The other type of fetch sidequest is almost even more ridiculous, simply boiling down to going and talking to another Disney character in another room who has an object that the sidequest-giver wants. Basically, it amounts to watching discussions unfold...and that's it. There simply isn't enough depth to keep them interesting. About the only redeeming part of this is watching how different Disney characters react to Mickey as a character, especially the human ones like Aladdin, Cinderella, or even ones based in a realistic setting and location, like Tiana from The Princess and the Frog. The only real reason to do the sidequests, however, is because you'll either get E-tickets (the game's currency), an upgradable stat, or a new object you can paint to help you during levels upon completion of the quest. Unfortunately, none of those things really have a marginal impact on the game, meaning that you could get through the entire game without doing any of the sidequests. In fact, the E-tickets you collect throughout levels should be enough to buy a few upgrades at Scrooge McDuck's shop (which appears early on), which should get you through the later levels.
It's a shame that the above mentioned pet peeves drag the experience down because Power of Illusion is actually a very nice looking game from a visual standpoint. Everything looks sharp and like an old school 16-bit Mickey game, and the layered backgrounds often have a lot of detail to them. The soundtrack isn't half-bad either, with a simulated orchestrated-feel to it which often lives up to the game's "epic" name in some spots. It's pretty obvious that DreamRift had some talented artists and musicians during the game's development, which just makes it all the more disappointing that not everything pairs up as well in the end.
Ultimately, Epic Mickey: Power of Illusion has a solid idea behind it, but it fails to live up to its premise by virtue of the painting mechanic becoming monotonous and being used more often than it should. The level design as a whole is often pretty decent, with a few levels that show that DreamRift almost reached their aspirations with the game, but it just isn't enough. Add to that a mediocre fetch-quest system and a short overall experience (some 12 levels or so across three worlds) that can be completed in a few hours, and Power of Illusion ends up being a barely decent experience; nothing more. If you're a huge fan of Disney, you might get more enjoyment out of the game than most, but if not, you might want to think hard as to whether this is an investment that you'll enjoy.

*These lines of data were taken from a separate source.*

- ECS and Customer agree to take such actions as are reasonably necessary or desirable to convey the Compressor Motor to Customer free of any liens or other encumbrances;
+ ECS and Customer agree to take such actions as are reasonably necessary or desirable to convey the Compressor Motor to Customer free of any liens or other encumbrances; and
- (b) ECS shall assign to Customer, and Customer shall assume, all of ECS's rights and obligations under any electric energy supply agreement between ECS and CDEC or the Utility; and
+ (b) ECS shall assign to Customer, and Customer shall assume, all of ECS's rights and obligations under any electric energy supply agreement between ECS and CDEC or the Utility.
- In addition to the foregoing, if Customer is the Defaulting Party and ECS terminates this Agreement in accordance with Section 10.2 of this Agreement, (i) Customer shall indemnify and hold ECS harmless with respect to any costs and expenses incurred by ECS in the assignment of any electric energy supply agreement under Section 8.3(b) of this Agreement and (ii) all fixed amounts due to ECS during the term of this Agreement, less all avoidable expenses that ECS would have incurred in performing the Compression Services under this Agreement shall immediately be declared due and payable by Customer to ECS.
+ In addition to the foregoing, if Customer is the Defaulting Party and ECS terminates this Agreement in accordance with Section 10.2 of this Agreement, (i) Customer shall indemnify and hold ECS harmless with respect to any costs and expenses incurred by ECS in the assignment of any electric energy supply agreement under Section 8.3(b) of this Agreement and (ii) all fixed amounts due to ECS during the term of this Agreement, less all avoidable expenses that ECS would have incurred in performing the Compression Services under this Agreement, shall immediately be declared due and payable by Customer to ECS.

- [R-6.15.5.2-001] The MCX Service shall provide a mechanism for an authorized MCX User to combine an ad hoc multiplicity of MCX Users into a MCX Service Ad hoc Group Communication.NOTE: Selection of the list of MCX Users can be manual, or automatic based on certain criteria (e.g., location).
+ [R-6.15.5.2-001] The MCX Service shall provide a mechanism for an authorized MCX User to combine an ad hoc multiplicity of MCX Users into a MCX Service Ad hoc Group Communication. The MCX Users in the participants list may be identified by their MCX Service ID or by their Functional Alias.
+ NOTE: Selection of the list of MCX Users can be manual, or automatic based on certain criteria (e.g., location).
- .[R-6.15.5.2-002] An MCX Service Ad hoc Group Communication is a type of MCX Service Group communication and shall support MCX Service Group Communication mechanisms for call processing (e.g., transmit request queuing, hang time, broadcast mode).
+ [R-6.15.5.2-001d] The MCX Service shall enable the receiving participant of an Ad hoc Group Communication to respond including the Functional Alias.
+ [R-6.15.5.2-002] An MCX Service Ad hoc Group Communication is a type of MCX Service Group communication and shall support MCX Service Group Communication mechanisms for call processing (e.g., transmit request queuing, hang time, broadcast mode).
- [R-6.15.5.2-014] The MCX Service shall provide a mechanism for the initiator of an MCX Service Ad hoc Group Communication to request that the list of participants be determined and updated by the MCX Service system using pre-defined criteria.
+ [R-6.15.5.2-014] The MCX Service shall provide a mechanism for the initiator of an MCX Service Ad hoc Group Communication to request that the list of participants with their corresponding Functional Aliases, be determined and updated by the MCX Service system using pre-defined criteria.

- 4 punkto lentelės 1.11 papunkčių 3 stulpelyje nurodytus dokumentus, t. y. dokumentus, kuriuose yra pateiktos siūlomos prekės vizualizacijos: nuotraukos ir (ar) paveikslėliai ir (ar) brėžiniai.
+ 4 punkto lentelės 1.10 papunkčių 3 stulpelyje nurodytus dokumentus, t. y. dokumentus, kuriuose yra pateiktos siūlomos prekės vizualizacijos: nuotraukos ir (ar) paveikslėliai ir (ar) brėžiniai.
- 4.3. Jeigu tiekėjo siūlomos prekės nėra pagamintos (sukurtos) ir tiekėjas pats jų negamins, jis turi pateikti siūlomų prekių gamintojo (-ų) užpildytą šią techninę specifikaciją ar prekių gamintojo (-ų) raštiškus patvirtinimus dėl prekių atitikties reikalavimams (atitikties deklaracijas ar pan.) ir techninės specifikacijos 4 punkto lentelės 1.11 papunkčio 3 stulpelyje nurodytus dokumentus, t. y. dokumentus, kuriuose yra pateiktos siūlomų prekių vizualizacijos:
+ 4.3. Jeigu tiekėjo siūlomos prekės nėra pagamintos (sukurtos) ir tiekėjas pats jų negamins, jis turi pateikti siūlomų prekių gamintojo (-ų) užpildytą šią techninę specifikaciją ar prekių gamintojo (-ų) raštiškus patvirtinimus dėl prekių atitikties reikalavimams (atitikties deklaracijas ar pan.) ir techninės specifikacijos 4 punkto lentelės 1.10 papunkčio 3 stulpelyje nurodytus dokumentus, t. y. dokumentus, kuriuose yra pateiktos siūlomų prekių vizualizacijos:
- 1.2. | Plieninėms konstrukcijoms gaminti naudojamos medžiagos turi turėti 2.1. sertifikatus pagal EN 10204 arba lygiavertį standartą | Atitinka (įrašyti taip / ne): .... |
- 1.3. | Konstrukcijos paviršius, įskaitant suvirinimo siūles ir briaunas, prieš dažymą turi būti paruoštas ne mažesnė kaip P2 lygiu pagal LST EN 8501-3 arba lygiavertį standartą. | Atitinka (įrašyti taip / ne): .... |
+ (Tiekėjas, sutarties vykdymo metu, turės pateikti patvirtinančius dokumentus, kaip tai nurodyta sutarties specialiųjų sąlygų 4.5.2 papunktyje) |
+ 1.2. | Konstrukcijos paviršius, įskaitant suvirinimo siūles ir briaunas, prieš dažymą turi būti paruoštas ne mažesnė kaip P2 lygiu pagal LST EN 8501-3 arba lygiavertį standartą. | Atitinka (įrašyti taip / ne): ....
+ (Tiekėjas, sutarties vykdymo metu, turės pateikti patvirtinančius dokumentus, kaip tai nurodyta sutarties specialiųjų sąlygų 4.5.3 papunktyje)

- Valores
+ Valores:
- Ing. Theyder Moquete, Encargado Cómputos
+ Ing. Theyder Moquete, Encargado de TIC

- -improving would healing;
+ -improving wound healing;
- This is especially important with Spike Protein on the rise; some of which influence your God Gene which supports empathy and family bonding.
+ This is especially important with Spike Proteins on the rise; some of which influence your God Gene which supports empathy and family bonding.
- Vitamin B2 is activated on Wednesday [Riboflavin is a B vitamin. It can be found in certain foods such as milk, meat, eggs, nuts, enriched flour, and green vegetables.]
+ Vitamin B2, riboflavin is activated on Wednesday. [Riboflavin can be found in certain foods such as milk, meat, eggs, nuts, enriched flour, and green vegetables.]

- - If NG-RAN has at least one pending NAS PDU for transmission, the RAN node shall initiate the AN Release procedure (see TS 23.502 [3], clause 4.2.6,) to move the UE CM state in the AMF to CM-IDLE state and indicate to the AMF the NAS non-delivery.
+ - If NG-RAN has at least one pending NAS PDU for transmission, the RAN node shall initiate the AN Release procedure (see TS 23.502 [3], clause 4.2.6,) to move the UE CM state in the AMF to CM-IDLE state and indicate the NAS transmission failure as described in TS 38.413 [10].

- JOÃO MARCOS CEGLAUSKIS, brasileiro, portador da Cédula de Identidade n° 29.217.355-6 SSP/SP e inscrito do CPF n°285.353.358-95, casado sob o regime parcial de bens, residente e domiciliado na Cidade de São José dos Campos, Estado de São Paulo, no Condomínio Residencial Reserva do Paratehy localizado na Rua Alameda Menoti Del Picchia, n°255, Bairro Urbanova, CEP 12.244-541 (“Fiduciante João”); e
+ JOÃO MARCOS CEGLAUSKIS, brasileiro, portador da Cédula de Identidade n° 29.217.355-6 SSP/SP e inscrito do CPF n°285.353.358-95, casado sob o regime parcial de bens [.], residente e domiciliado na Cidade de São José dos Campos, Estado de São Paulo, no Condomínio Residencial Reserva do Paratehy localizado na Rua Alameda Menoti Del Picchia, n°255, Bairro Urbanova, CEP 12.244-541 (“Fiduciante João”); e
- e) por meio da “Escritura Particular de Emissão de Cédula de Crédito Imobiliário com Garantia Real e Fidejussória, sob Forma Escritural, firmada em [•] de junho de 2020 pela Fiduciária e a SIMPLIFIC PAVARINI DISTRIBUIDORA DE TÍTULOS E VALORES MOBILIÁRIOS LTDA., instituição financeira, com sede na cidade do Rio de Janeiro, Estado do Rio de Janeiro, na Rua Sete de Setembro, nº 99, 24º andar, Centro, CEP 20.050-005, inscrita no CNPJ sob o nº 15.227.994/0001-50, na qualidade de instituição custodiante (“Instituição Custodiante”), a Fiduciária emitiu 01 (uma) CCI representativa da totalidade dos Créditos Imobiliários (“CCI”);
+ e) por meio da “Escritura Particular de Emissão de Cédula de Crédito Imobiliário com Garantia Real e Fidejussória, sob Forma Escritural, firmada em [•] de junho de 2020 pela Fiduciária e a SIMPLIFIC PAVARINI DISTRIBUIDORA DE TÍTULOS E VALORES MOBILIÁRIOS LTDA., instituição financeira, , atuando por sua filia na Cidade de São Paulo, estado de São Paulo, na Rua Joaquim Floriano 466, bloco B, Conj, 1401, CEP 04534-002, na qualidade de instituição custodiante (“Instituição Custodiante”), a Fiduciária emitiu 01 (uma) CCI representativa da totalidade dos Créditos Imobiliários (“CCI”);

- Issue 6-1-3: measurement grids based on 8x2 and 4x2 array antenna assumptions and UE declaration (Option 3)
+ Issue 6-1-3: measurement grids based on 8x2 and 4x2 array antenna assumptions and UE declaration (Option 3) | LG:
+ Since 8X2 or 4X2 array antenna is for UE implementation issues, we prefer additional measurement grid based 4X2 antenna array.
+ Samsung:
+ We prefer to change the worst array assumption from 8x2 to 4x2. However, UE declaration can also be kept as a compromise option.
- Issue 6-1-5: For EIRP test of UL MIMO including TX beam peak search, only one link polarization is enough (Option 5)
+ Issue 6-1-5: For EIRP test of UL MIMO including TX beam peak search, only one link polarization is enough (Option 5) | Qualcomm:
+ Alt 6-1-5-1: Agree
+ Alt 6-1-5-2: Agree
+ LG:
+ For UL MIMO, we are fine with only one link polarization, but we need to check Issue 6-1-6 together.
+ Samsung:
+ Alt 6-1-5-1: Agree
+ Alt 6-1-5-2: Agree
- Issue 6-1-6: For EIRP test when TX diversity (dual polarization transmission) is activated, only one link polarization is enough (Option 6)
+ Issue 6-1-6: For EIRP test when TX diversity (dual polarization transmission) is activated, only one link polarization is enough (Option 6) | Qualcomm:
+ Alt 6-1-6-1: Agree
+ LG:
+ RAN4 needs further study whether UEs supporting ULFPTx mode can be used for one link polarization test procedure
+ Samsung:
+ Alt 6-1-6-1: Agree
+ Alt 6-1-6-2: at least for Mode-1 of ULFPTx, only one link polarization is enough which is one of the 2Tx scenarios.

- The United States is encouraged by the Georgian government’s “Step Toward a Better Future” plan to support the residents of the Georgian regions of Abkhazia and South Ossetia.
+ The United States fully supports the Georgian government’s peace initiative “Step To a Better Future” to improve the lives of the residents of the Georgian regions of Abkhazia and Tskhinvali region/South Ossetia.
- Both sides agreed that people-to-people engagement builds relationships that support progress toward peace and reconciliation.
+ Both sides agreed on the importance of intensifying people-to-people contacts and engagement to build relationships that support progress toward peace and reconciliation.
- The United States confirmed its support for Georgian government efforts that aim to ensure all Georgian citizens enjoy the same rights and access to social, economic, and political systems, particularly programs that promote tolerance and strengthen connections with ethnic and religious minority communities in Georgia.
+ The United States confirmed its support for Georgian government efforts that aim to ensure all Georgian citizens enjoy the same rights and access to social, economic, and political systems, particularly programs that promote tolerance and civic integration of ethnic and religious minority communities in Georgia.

+ Visuals and art style are highly appealing
+ Some intuitive puzzle platformer areas
+ Music is pretty good
- Paint and thinner mechanics are incredibly mediocre and repetitive
- Sidequests boil down to simple fetch quests and repeating certain levels
- Game is short and can be beaten in just a few hours
Overall Score: 6 (out of 10)
Epic Mickey: Power of Illusion means well and has some redeeming qualities, but ultimately stumbles in its attempt to achieve something creatively unique and is hindered by repetitive touch mechanics and dull fetch quests.